Microsoft has made the final release of Internet Explorer 9, the company's latest assault on the web browser market, available for global download - but is it likely to tempt people back from the likes of Mozilla Firefox and Google Chrome?
The final release of IE9 brings with it, it has to be said, significant improvements over its predecessors. With a real focus on interoperability, Microsoft has fixed many of the issues with IE-specific page rendering - like broken text anchoring when viewing Scalable Vector Graphic files, and strange behaviour when embedding fonts - and created a browser that behaves rather more like a web designer might expect.
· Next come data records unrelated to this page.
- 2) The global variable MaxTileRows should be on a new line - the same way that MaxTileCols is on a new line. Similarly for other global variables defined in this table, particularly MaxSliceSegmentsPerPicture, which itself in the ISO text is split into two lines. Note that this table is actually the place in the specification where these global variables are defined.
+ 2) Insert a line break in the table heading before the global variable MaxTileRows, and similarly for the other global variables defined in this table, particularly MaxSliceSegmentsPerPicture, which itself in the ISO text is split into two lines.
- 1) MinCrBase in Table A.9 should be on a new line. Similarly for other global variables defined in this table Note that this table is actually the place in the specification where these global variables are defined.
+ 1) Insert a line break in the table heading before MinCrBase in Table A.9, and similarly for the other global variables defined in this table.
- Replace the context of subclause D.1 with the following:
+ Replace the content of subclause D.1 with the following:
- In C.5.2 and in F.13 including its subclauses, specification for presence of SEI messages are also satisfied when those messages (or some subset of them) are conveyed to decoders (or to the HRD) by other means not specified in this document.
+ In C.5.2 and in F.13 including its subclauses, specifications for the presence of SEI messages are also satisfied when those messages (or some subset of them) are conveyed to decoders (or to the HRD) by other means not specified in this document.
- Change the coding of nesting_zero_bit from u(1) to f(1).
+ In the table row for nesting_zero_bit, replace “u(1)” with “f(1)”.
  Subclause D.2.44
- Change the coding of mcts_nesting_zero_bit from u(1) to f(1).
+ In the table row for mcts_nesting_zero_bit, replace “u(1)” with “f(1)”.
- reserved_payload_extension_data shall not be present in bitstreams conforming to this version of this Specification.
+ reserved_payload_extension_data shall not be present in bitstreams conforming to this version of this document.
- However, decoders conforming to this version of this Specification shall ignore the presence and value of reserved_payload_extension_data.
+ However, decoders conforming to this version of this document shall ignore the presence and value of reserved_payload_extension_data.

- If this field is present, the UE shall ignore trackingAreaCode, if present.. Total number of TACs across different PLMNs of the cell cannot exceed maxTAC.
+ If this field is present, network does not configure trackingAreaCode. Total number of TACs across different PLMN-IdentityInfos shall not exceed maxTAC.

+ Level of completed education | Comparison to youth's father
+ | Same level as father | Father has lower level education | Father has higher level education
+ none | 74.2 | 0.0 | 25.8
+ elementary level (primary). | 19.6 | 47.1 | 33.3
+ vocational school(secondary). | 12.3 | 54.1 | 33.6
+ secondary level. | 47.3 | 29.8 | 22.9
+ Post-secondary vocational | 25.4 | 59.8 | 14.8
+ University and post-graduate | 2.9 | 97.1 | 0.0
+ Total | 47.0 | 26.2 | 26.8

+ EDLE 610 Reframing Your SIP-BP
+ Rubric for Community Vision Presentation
This latest Internet Explorer release also brings with it security enhancements, designed to help improve the software's reputation among security specialists while keeping end users safe from attack by nasty web-borne threats. How successful these changes prove to be, however, is something only time will tell.
Sadly, there is a gaping hole in Internet Explorer 9's feature set: it's not compatible with Windows XP. Users of Microsoft's most widely-installed operating system will have the choice of sticking with Internet Explorer 8, upgrading to Vista or Windows 7, or switching to a third-party browser.
Internet Explorer 9 is available for immediate download in 39 languages, and will be pushed out to Windows systems via Windows Update shortly. The Japanese-language version is being delayed, however - and for a good reason.
"The IE team extends our sympathies to those affected by the massive earthquake in Japan," a spokesperson explained. "Out of respect for the situation, we are delaying the rollout of the final Japanese language version of IE9 to reduce load on network bandwidth at such a critical time."